March 27 talk at Massachusetts Historical Society

leatherbee

From Mrs. Albert T. Leatherbee’s Anti-Suffrage scrapbook

Some of the extraordinary scrapbooks I worked with at the Massachusetts Historical Society will be on display there for my talk March 27, 6 pm (come early for wine and cheese). The lively (I’m told) talk, with lots of pictures, is on 19th Century Activists and Their Scrapbooks. Writing with Scissors talk at MHS — sign in to let them know you’re coming.

Reviewed in New York Review of Books

Gumby scrapbook page of Frederick Douglass

A page about Frederick Douglass from the scrapbooks of L. S. Alexander Gumby – Columbia Univ. Libraries

Christopher Benfey’s review in the New York Review of Books blog of Writing with Scissors, “Scrapbook Nation,” makes great connections between scrapbooks and the writings of Emily Dickinson and Walt Whitman. He reproduces some of the Dickinson writings on scraps of paper in the Amherst College archives that I had the chance to see this fall, with Karen Sanchez-Eppler’s class. Gorgeous and tantalizing. I’m so thrilled to have this brilliant and beautiful writer enjoying my book! (And I’m inspired to catch up on his other reviews – enjoyable reading.)

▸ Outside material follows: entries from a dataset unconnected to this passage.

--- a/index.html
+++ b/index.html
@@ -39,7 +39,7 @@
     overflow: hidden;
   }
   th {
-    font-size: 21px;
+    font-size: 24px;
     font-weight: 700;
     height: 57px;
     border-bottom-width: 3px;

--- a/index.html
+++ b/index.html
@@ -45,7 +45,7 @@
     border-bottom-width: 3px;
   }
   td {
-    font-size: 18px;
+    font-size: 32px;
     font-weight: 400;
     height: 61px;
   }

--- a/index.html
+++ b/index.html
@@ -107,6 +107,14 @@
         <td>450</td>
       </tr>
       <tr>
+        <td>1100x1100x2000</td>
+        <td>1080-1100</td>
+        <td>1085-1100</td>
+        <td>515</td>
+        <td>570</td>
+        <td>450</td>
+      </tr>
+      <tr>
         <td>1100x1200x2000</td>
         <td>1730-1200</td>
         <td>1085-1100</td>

http://www.nybooks.com/blogs/nyrblog/2013/feb/20/scrapbook-nation/

First review of Writing with Scissors

How often does an academic have the generosity to write something like this?

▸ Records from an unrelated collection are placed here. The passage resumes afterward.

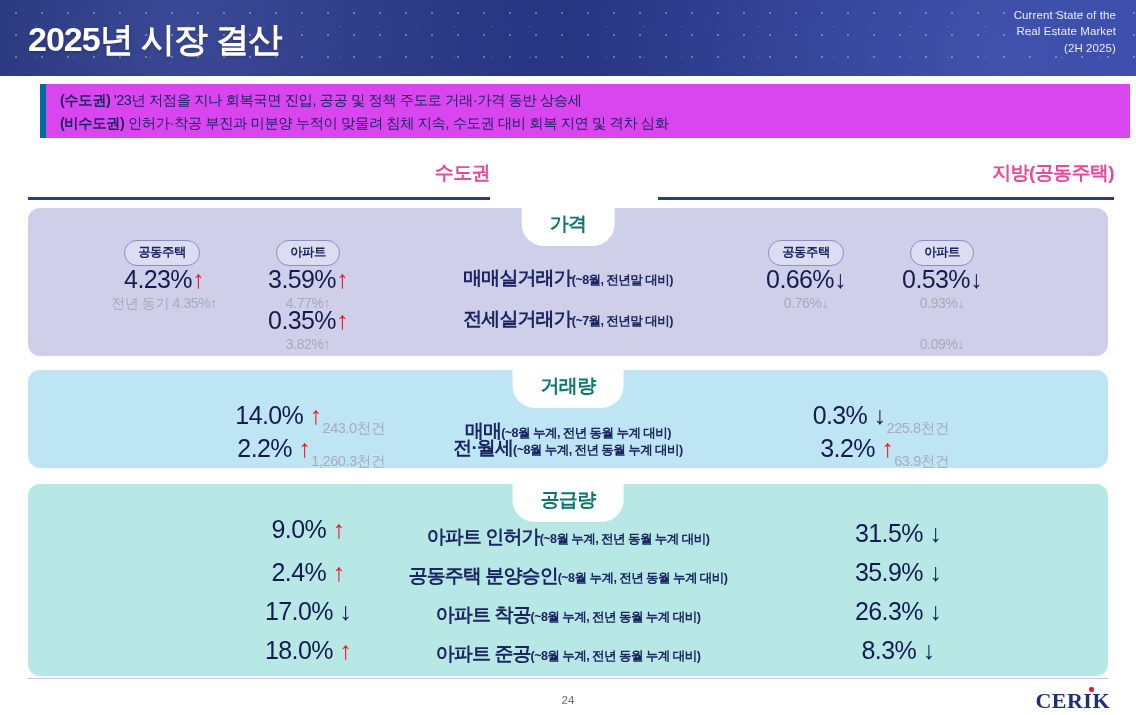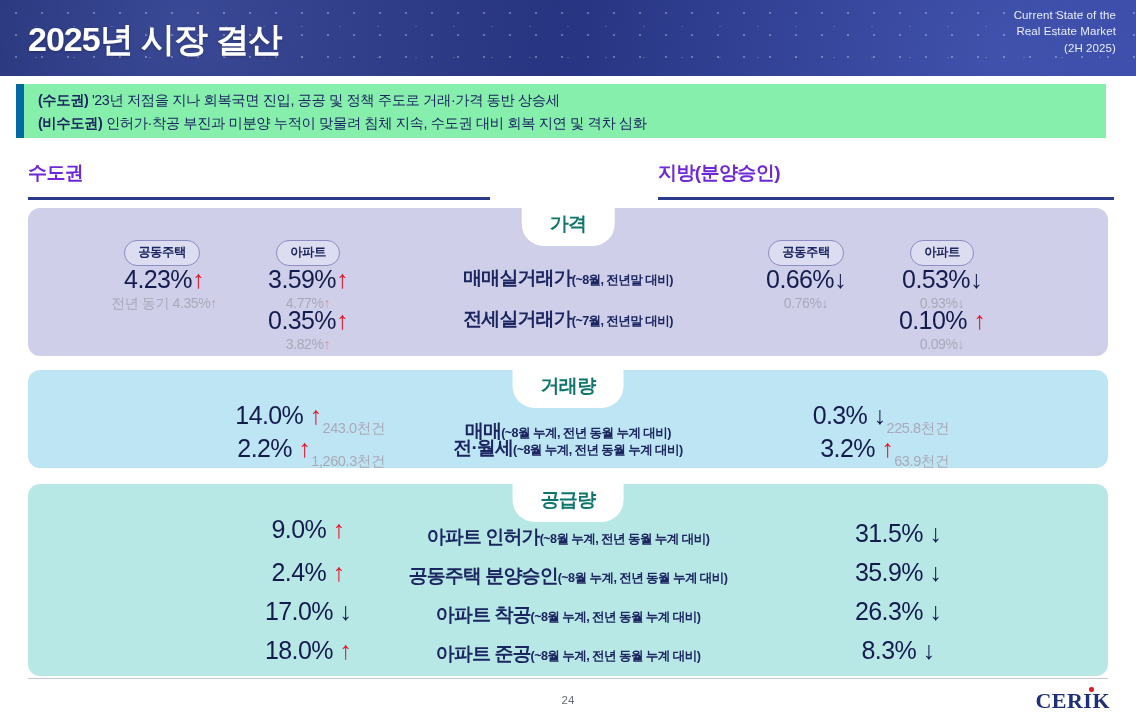--- a/index.html
+++ b/index.html
@@ -42,9 +42,9 @@
 
   
   .summary {
-    position:absolute; left:16px; top:84px; width:1090px; height:54px;
-    background:#86efac;
-    border-left:8px solid #0369a1;
+    position:absolute; left:40px; top:84px; width:1090px; height:54px;
+    background:#d946ef;
+    border-left:6px solid #0369a1;
     padding:5px 0 0 14px;
   }
   .summary p {

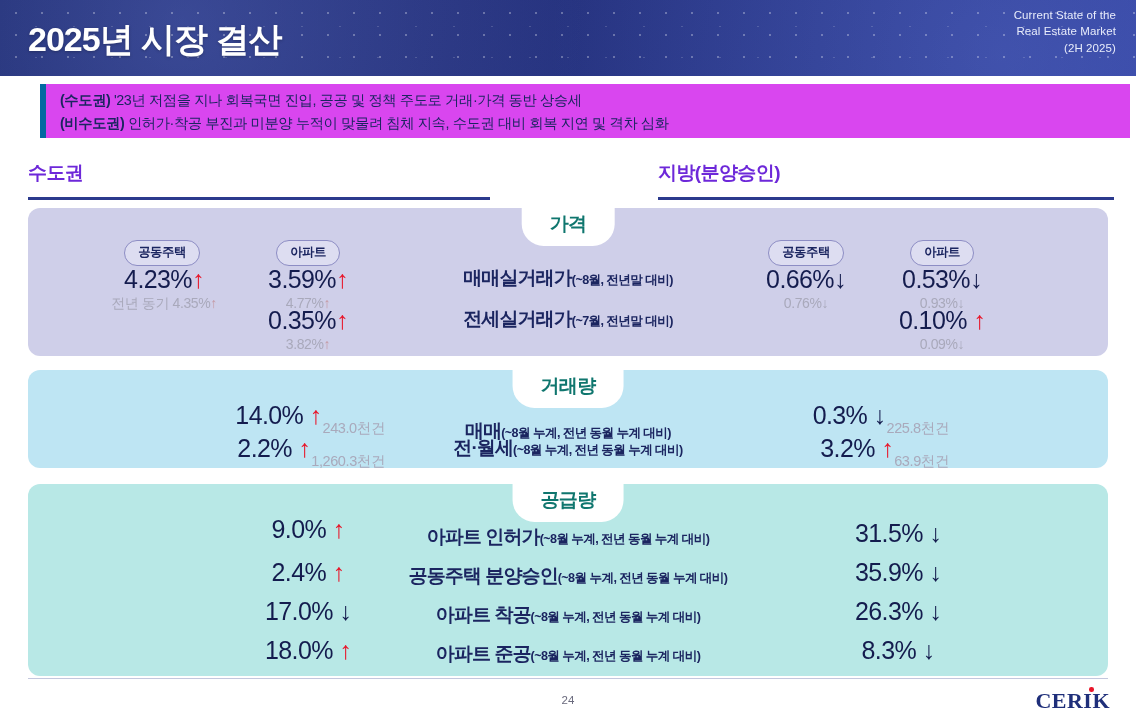--- a/index.html
+++ b/index.html
@@ -56,7 +56,7 @@
   
   .region-head { position:absolute; top:160px; }
   .region-head .txt {
-    font-size:19px; font-weight:700; color:#6d28d9; text-align:left;
+    font-size:19px; font-weight:700; color:#ec4899; text-align:right;
     letter-spacing:-.6px;
   }
   .region-head .rule { height:2.5px; background:#2b3a8d; margin-top:11px; }

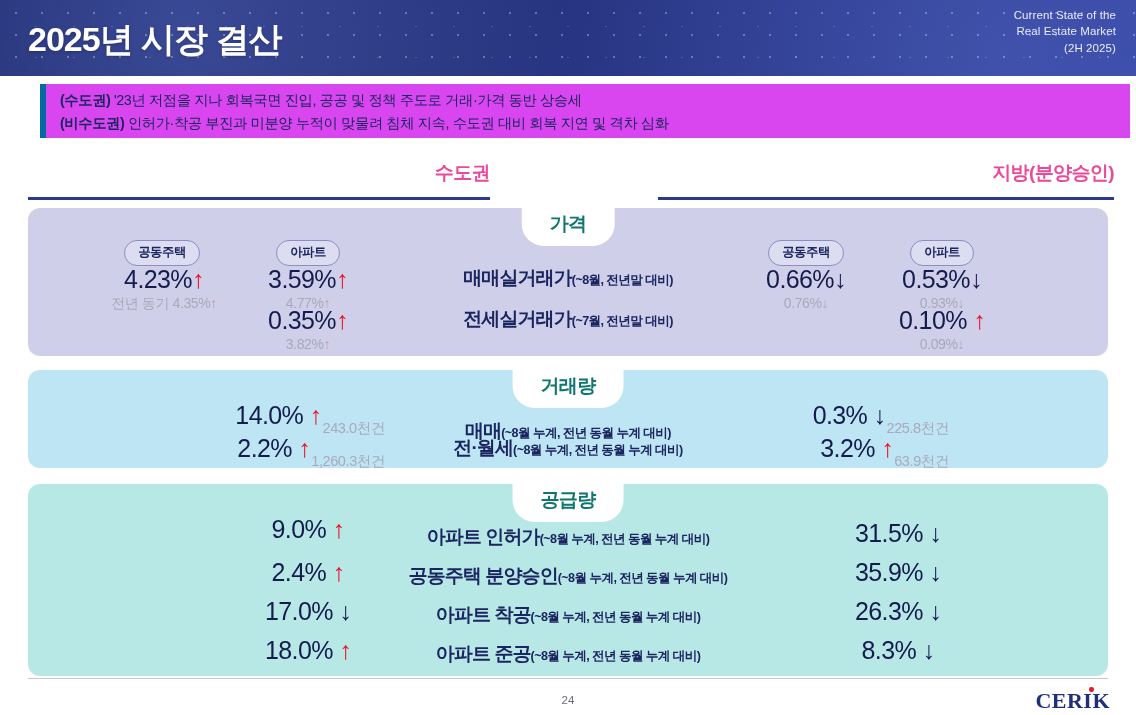--- a/index.html
+++ b/index.html
@@ -156,7 +156,7 @@
     <div class="rule"></div>
   </div>
   <div class="region-head" id="reg-right">
-    <div class="txt">지방(분양승인)</div>
+    <div class="txt">지방(공동주택)</div>
     <div class="rule"></div>
   </div>
 

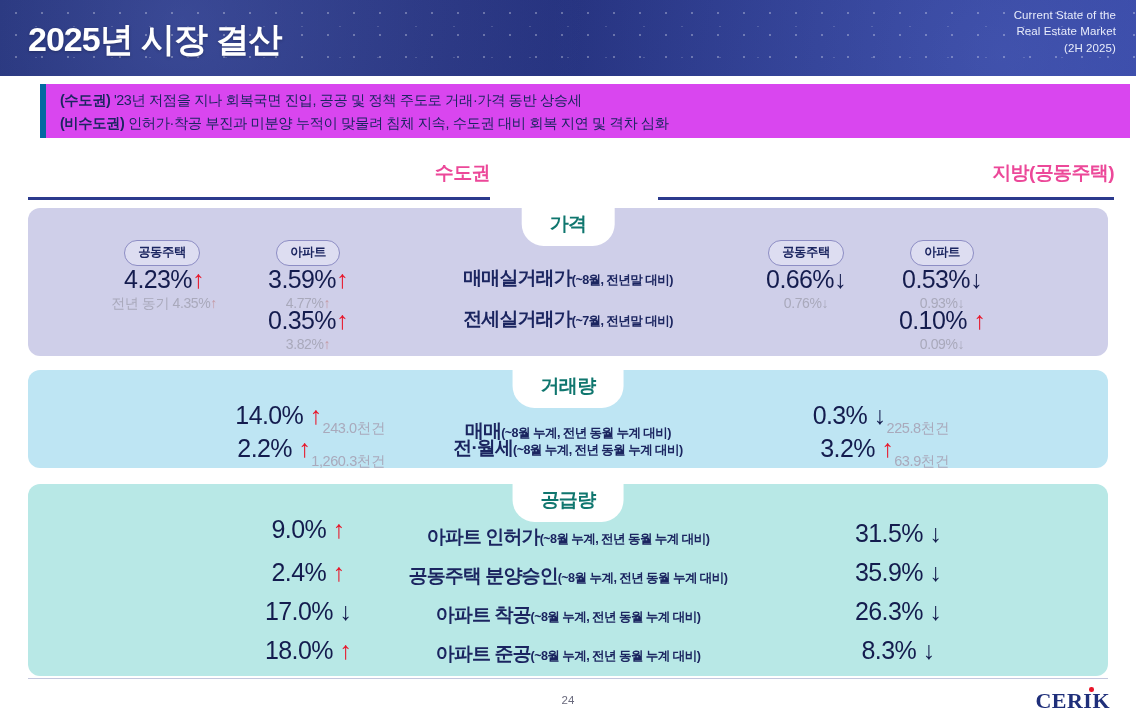--- a/index.html
+++ b/index.html
@@ -215,9 +215,6 @@
     <div class="abs ctr" style="left:856px; top:86px; width:116px;">
       <span class="sub"><span>0.93%</span><span class="ar-down">↓</span></span>
     </div>
-    <div class="abs ctr" style="left:856px; top:98px; width:116px;">
-      <span class="val"><span class="pct">0.10%</span> <span class="arrow-up">↑</span></span>
-    </div>
     <div class="abs ctr" style="left:856px; top:127px; width:116px;">
       <span class="sub"><span>0.09%</span><span class="ar-down">↓</span></span>
     </div>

“In prose that is clear, unjargony, and occasionally personal, Garvey gets across both the historical details and the conceptual importance of this phenomenon in the history of the United States. Even while I read ideas that were alarmingly like ones I’ve uttered myself (my own dissertation work covers similar ground, and thus at risk of an insecure, jealous, defensive response), I felt comfortable, at ease, and convinced by Garvey’s writing.” I’m no stranger to that “insecure, jealous, defensive response.” How great that PhD student Anne Donlon could be so self aware, vulnerable, and unselfish. I hope we can all learn from her.

Lovely to have this as the first review for Writing with Scissors!

Review of Writing with Scissors by Anne Donlon

 

NYC talk on scrapbooks – Feb 13

Wed. Feb. 13 informal talk on scrapbooks – New York Metro American Studies Association, at Hunter College. Plenty of pictures!

Thanks, St. Mark’s Bookshop!

I’m so proud to have given a talk at the St. Mark’s Bookshop, a Lower East Side neighborhood treasure.